Input Knowledge Required
To fully understand this message, a reader needs several pieces of contextual knowledge. First, familiarity with the glob pattern syntax is essential: **/*.tsx means "any .tsx file at any depth," while **/web/**/* means "any file inside any directory named web at any depth." Second, knowledge of web development conventions is required: .tsx signals TypeScript React, .js and .css files with hashed names signal a bundled production build, and .js.map files signal debugging support. Third, understanding the broader project context—that the assistant had just been asked to add a UI feature and was in the discovery phase—is necessary to grasp the purpose of these searches.
Output Knowledge Created
This message produced concrete, actionable knowledge. The assistant now knows that:
- The WebUI lives under
integrations/web/ - The frontend is served through a Go file (
ribsweb.go) - The React build output is in
ribswebapp/build/ - The UI uses standard JS/CSS bundles (not TypeScript source files in the current search path)

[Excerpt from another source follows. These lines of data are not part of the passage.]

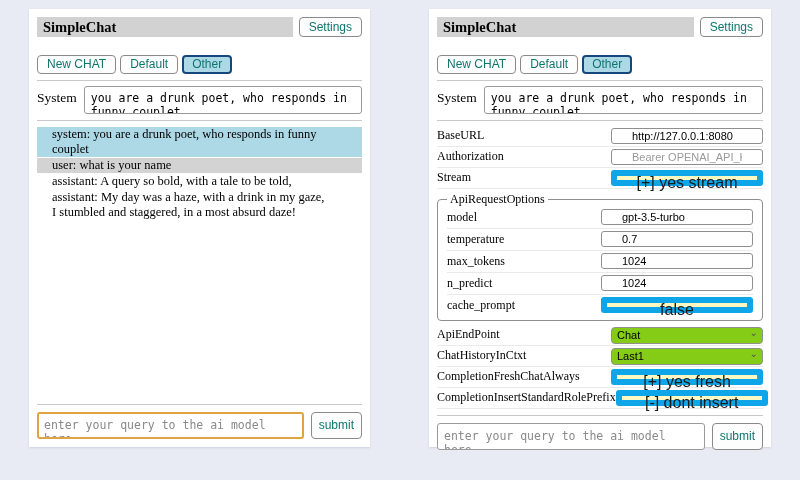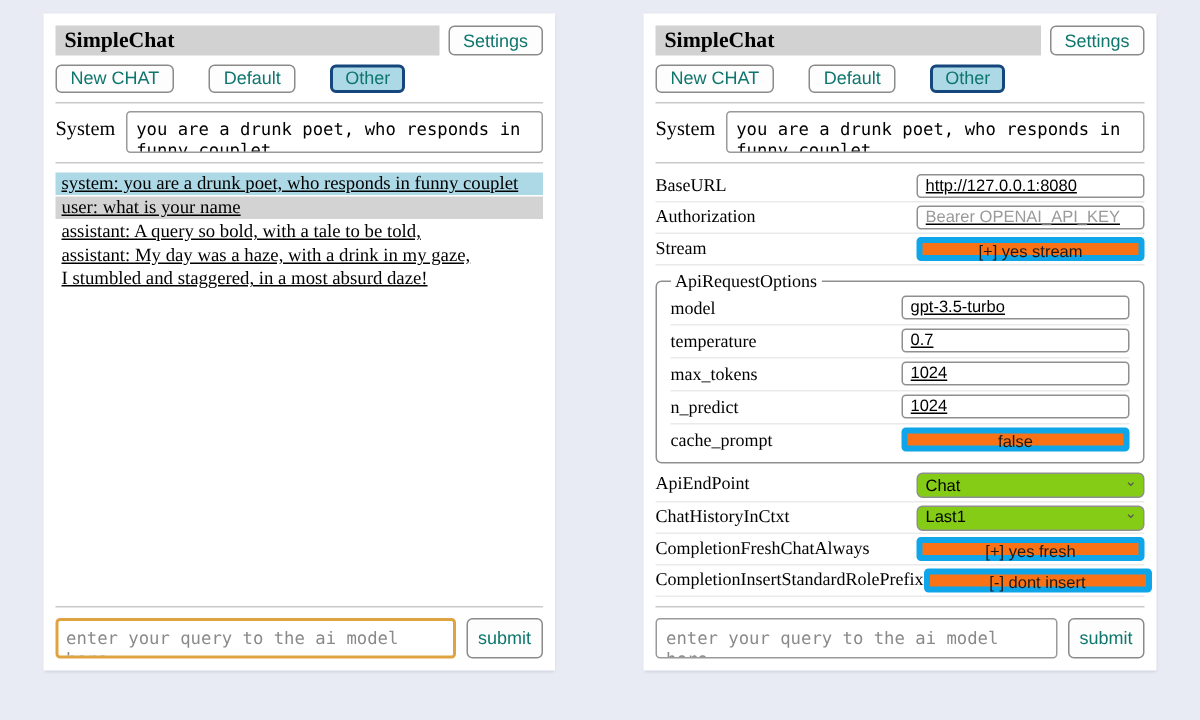--- a/index.html
+++ b/index.html
@@ -38,21 +38,21 @@
     font-size: 12px;
     color: #0f766e;
     background: #fdfdfd;
     border: 1.5px solid #8a8a8a;
     border-radius: 4px;
     padding: 1px 9px;
     line-height: 15px;
     cursor: pointer;
     white-space: nowrap;
   }
-  .sessions { display: flex; gap: 23px; margin-top: 6px; }
+  .sessions { display: flex; gap: 4px; margin-top: 18px; }
   .btn.selected {
     background: #add8e6;
     border: 2px solid #16477c;
     padding: 0 8px;
   }
   hr.sep {
     border: none;
     border-top: 1px solid #c9c9c9;
     margin: 6px 0 5px 0;
   }
@@ -70,23 +70,22 @@
     border: 1px solid #999;
     border-radius: 3px;
     outline: none;
     overflow: hidden;
   }
   
   .messages { margin-top: 1px; }
   .msg {
     font-size: 12.5px;
     line-height: 15px;
-    padding: 0 4px;
+    padding: 0 15px;
     margin-bottom: 1px;
-    text-decoration: underline;
   }
   .msg.system { background: #add8e6; }
   .msg.user   { background: #d3d3d3; }
   .msg.assistant { background: transparent; }
   .spacer { flex: 1; }
   
   .qrow { display: flex; gap: 7px; align-items: stretch; margin-top: 2px; }
   .qinput {
     flex: 1;
     height: 27px;
@@ -114,34 +113,33 @@
   }
   .slabel { font-size: 12px; white-space: nowrap; }
   .ctrl {
     width: 152px;
     flex: 0 0 152px;
     font-family: "Liberation Sans", sans-serif;
     font-size: 11px;
     height: 16px;
     border: 1px solid #8f8f8f;
     border-radius: 3px;
-    padding: 1px 5px;
+    padding: 1px 20px;
     outline: none;
-    text-decoration: underline;
   }
   .ctrl::placeholder { color: #9a9a9a; }
   .wide {
     width: 152px;
     flex: 0 0 152px;
     font-family: "Liberation Sans", sans-serif;
-    font-size: 11px;
+    font-size: 16px;
     height: 16px;
     line-height: 13px;
-    background: #f97316;
-    border: 4px solid #0ea5e9;
+    background: #fef9c3;
+    border: 6px solid #0ea5e9;
     border-radius: 3px;
     cursor: pointer;
     color: #1a1a1a;
   }
   .fset {
     border: 1px solid #8f8f8f;
     border-radius: 4px;
     margin: 3px 0 4px 0;
     padding: 0 9px 4px 9px;
   }

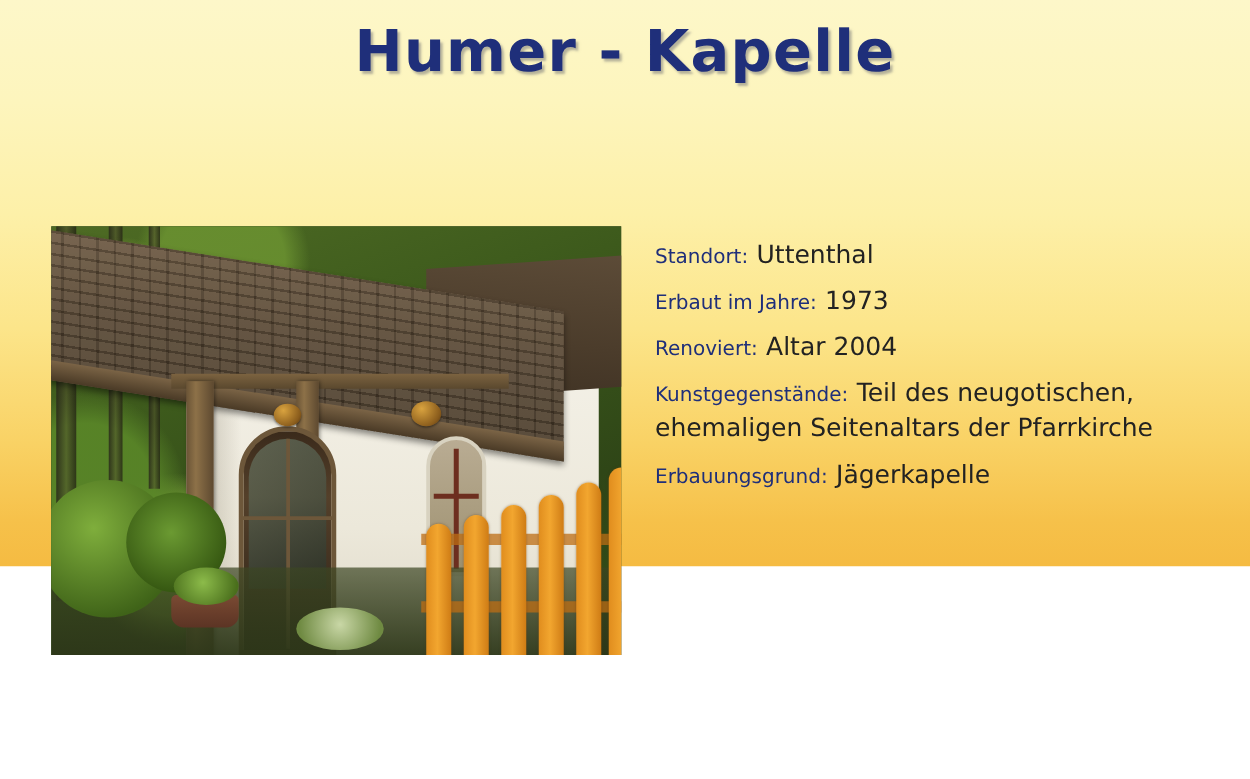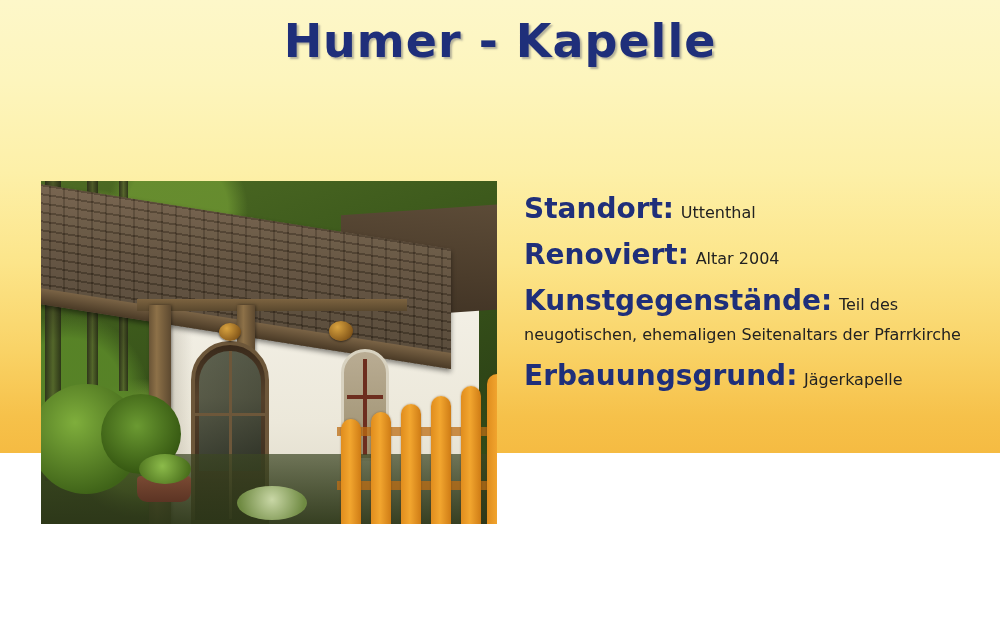--- a/index.html
+++ b/index.html
@@ -191,27 +191,27 @@
     position: absolute;
     left: 524px;
     top: 190px;
     width: 452px;
     font-size: 21px;
     line-height: 1.33;
     color: #1a1a1a;
   }
   .fact-row { margin-bottom: 9px; }
   .fact-label {
-    font-weight: bold;
+    font-weight: normal;
     color: #1f2f7a;
-    font-size: 28px;
+    font-size: 16px;
   }
   .fact-value {
     color: #222222;
-    font-size: 16px;
+    font-size: 20px;
   }
 </style>
 </head>
 <body>
 
 <div id="slide">
 
   <div id="title">Humer - Kapelle</div>
 
   <div id="photo">
@@ -262,20 +262,24 @@
     <div class="fence-board" style="left:420px; height:138px;"></div>
     <div class="fence-board" style="left:446px; height:150px; width:24px;"></div>
   </div>
 
   <div id="facts">
     <div class="fact-row">
       <span class="fact-label">Standort:</span>
       <span class="fact-value">Uttenthal</span>
     </div>
     <div class="fact-row">
+      <span class="fact-label">Erbaut im Jahre:</span>
+      <span class="fact-value">1973</span>
+    </div>
+    <div class="fact-row">
       <span class="fact-label">Renoviert:</span>
       <span class="fact-value">Altar 2004</span>
     </div>
     <div class="fact-row">
       <span class="fact-label">Kunstgegenstände:</span>
       <span class="fact-value">Teil des neugotischen, ehemaligen Seitenaltars der Pfarrkirche</span>
     </div>
     <div class="fact-row">
       <span class="fact-label">Erbauungsgrund:</span>
       <span class="fact-value">Jägerkapelle</span>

- The source code for the React components may need to be found through additional searching This knowledge directly informs the next steps. The assistant now knows to look at
ribsweb.goto understand how the Go backend serves the React frontend, and to find the React source code to understand how to add a new status indicator component.
The Deeper Lesson: Assumptions in Software Engineering
The most instructive aspect of this message is what it reveals about assumptions. The assistant assumed .tsx files would exist. This was wrong, but it was a productive wrongness—it narrowed the search space and, when falsified, led to a more accurate understanding. The willingness to be wrong quickly and pivot without drama is a hallmark of effective engineering.
This pattern repeats constantly in software development. We assume a project uses PostgreSQL based on a config file, only to discover it uses SQLite. We assume a service is deployed on Kubernetes based on a Dockerfile, only to find it runs on bare metal. The ability to form hypotheses, test them cheaply (a glob search costs milliseconds), and update our mental model accordingly is what separates effective developers from those who build on sand.
Conclusion
A message that might appear trivial—two file searches and their results—is in fact a masterclass in codebase exploration methodology. It demonstrates hypothesis formation, rapid testing, graceful failure, and adaptive searching. It shows that understanding a system is not a single event but a process of successive approximation, each search narrowing the gap between assumption and reality. For the Filecoin Gateway project, this message marks the moment when the assistant transitioned from knowing about the CIDGravity feature to understanding where and how to implement it in the UI. The glob search was not the work itself, but it was the essential preparation that made the work possible.